His full statement can be found here.
The company is forecasting its fourth-quarter 2021 revenue of approximately $19.2 billion (non-GAAP revenue of $18.3 billion), expecting fourth-quarter EPS of $0.78.
Intel’s non-GAAP measures exclude the NAND memory business, which is subjected to a previously announced pending sale, as well as certain other items.
Intel will be making a series of product and technology announcements at its upcoming innovation virtual event on October 27–28, 2021. The conference is for developers and industry insiders.
What do we think?
In September, Intel announced the end-of-life of the RealSense LiDAR, tracking, and facial authentication products. This is, of course, part of Intel’s plan to wind down its RealSense business. RealSense’s CTO, Anders Grunnet-Jepsen left and took a position as head of advanced development at Luminar.

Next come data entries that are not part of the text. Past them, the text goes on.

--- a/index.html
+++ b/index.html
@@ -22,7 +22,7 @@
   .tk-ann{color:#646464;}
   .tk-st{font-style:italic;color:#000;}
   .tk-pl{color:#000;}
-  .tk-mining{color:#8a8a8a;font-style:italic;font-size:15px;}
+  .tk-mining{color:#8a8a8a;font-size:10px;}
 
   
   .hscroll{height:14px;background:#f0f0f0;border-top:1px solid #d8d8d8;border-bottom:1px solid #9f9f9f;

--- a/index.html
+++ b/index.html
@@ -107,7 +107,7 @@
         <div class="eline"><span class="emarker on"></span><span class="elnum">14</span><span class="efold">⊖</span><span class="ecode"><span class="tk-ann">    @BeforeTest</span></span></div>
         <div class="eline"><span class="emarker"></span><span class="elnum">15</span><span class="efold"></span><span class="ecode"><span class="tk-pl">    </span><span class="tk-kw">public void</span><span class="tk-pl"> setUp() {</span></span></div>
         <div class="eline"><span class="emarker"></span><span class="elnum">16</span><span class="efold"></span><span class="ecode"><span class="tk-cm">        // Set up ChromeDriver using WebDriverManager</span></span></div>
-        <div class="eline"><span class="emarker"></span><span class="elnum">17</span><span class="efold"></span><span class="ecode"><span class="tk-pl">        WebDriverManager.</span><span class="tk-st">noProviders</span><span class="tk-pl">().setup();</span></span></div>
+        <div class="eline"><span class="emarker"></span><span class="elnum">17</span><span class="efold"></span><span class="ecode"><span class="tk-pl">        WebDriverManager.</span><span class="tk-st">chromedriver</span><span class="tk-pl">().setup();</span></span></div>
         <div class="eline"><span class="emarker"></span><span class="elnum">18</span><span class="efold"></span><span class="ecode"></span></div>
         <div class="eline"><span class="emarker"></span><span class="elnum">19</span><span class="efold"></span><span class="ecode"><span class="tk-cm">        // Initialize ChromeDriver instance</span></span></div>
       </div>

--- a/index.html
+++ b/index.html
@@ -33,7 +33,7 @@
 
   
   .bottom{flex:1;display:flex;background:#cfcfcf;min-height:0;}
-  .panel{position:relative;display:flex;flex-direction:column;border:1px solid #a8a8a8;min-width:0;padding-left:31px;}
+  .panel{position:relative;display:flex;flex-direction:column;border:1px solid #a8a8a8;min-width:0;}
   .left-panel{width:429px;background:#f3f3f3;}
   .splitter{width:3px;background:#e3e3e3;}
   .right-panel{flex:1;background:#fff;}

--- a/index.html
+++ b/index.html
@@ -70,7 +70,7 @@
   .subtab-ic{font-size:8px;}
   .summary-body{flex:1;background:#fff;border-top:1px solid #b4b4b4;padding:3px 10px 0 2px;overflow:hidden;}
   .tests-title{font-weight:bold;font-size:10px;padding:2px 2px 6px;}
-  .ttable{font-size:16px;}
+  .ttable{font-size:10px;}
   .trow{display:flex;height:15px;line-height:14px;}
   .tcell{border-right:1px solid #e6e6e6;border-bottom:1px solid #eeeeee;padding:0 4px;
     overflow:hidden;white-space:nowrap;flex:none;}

Intel appointed former VMware CTO Greg Lavender as its new CTO and announced the departure of longtime executive Navin Shenoy. Lavender fills the seat left by former Intel CTO Michael Mayberry, who retired in late 2020.

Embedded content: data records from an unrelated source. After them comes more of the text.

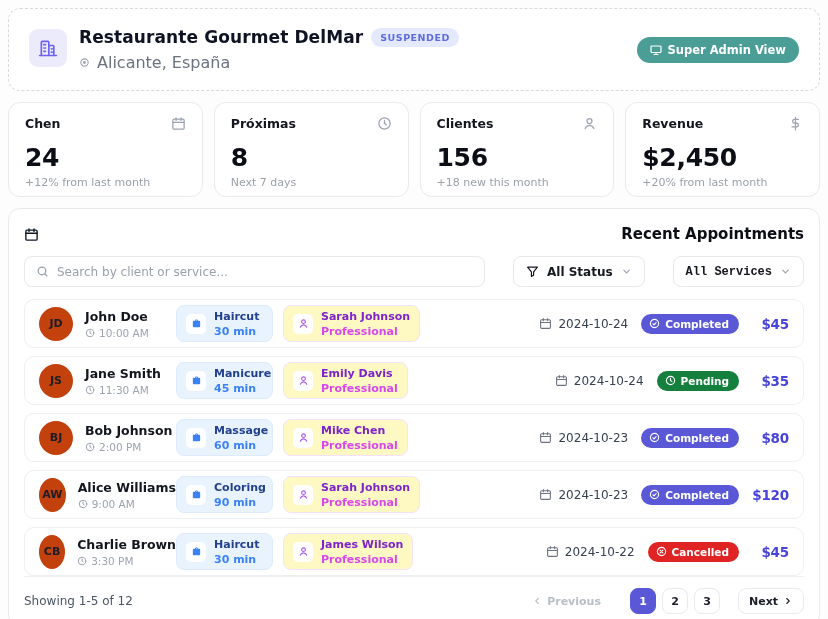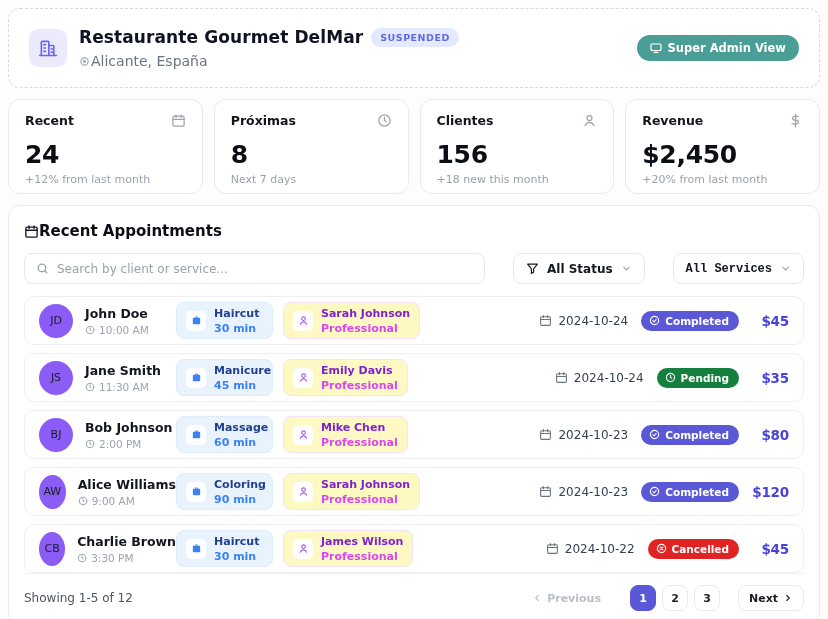--- a/index.html
+++ b/index.html
@@ -17,7 +17,7 @@
   .biz-title { font-size:17px; font-weight:bold; letter-spacing:.1px; color:#0f1222; }
   .suspended-badge { background:#e4e9fd; color:#5f6ce0; font-size:9.5px; font-weight:bold;
     letter-spacing:.5px; padding:4px 9px; border-radius:999px; }
-  .biz-loc { display:flex; align-items:center; gap:1px; margin-top:6px; color:#6b7280; font-size:14px; }
+  .biz-loc { display:flex; align-items:center; gap:7px; margin-top:6px; color:#6b7280; font-size:16px; }
   .biz-loc svg { color:#9ca3af; }
   .admin-badge { background:#4a9e96; color:#fff; font-size:11.5px; font-weight:bold;
     padding:6px 13px; border-radius:999px; display:flex; align-items:center; gap:6px; }

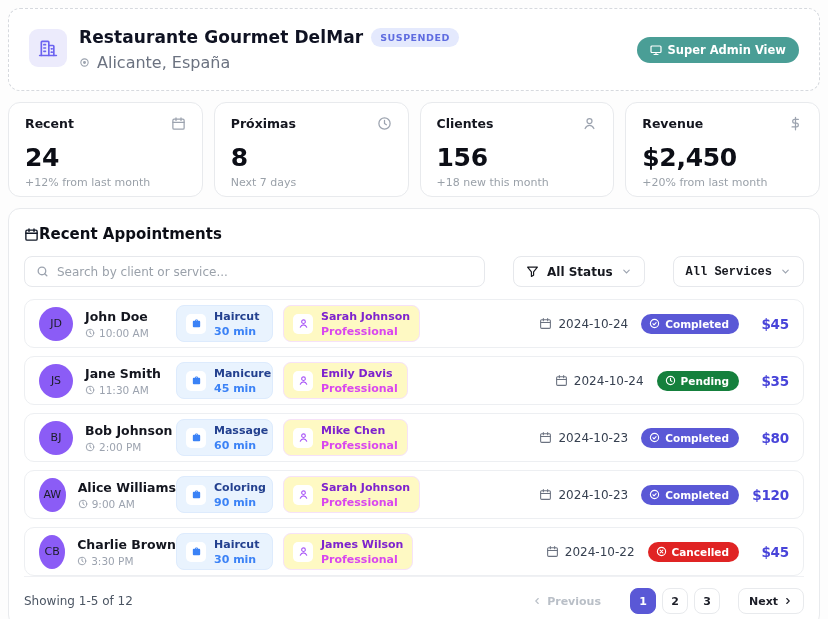--- a/index.html
+++ b/index.html
@@ -130,7 +130,7 @@
   <div class="stats" id="stats-row">
     <div class="stat-card">
       <div class="stat-head">
-        <span class="stat-label">Recent</span>
+        <span class="stat-label">Chen</span>
         <span class="stat-icon">
             <svg class="icon" width="15" height="15" viewBox="0 0 24 24" fill="none" stroke="currentColor" stroke-linecap="round" stroke-linejoin="round" stroke-width="2">
               <rect x="3" y="5" width="18" height="16" rx="2"></rect>

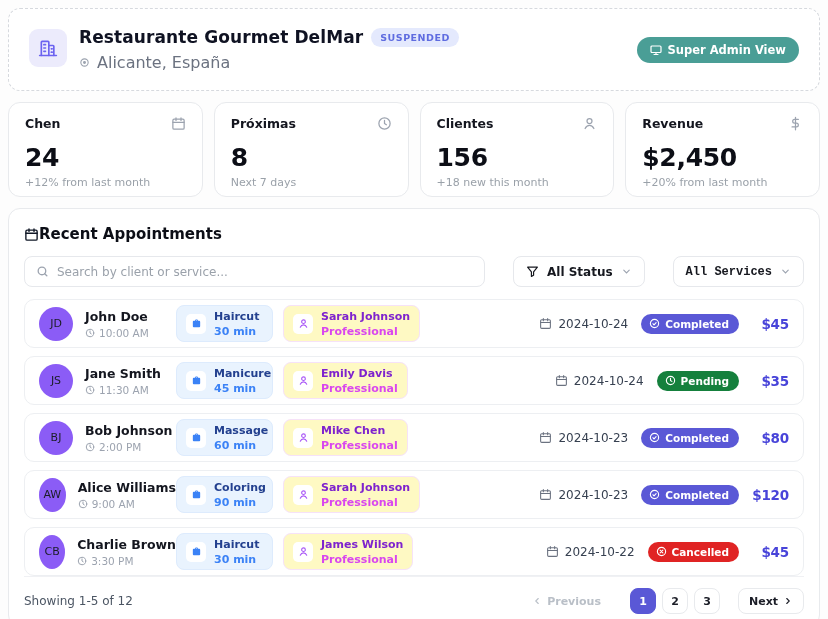--- a/index.html
+++ b/index.html
@@ -34,7 +34,7 @@
   
   .appts-card { background:#fff; border:1px solid #e8eaed; border-radius:12px;
     padding:16px 15px 12px; flex:1; display:flex; flex-direction:column; }
-  .appts-title { display:flex; align-items:center; font-size:15px; font-weight:bold; color:#0c0e16; }
+  .appts-title { display:flex; align-items:center; font-size:15px; font-weight:bold; color:#0c0e16;justify-content:space-between; }
   .controls { display:flex; gap:8px; margin-top:13px; }
   .search-box { flex:1; display:flex; align-items:center; gap:8px; border:1px solid #e6e8ec;
     border-radius:8px; padding:0 11px; height:31px; background:#fff; color:#9ca3af; }

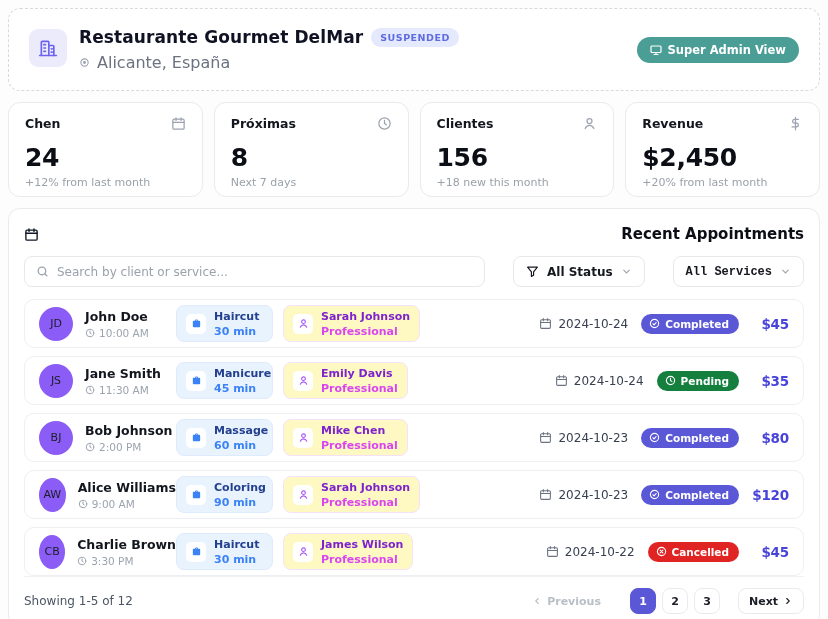--- a/index.html
+++ b/index.html
@@ -52,8 +52,8 @@
   .appt-row { border:1px solid #edeff2; border-radius:10px; background:#fff; height:49px;
     display:flex; align-items:center; padding:0 14px; }
   .client { display:flex; align-items:center; gap:12px; width:137px; flex:0 0 137px; }
-  .avatar { width:34px; height:34px; border-radius:50%; background:#8b5cf6;
-    display:flex; align-items:center; justify-content:center; font-size:11px; font-weight:normal; color:#1b1d27; }
+  .avatar { width:34px; height:34px; border-radius:50%; background:#c2410c;
+    display:flex; align-items:center; justify-content:center; font-size:11px; font-weight:bold; color:#1b1d27; }
   .client-name { font-size:12.5px; font-weight:bold; color:#14161f; white-space:nowrap; }
   .client-time { display:flex; align-items:center; gap:4px; font-size:10.5px; color:#9ca3af; margin-top:3px; }
   .chip { display:flex; align-items:center; gap:8px; border-radius:8px; padding:5px 9px; height:37px; }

Name that chip. The company has tweeted an image (at the beginning of this story) and reviewing the codenames for the dGPUs it’s working on. The first is Alchemist, which will arrive in early 2022, followed by Battlemage, Celestial, and Druid.
Intel has asked, in a tweet, for ideas for the follow-up dGPU starting with “E.” Some of the replies included E=MC2, Evanescence Enchantress Elemental, and others.
And as part of Gelsinger’s cleaning up and reorganizing, Intel is ending its pursuit of being a prime contractor for big supercomputer deals, something Intel’s Data Center Group started in 2015.
Gelsinger is shaking up Intel, and it will take three years or more before the results are evident. It is investing heavily in its dGPU development program, in its neuromorphic and other AI processors and software, while at the same time building new fabs, pushing silicon into the angstrom realm, and lobbying the U.S. government to back the expansion of new fabs in the U.S. Not the least of the company’s aggressive moves is the announcement it has hired over 6,000 new engineers; that kind of investment will also yield big payoffs.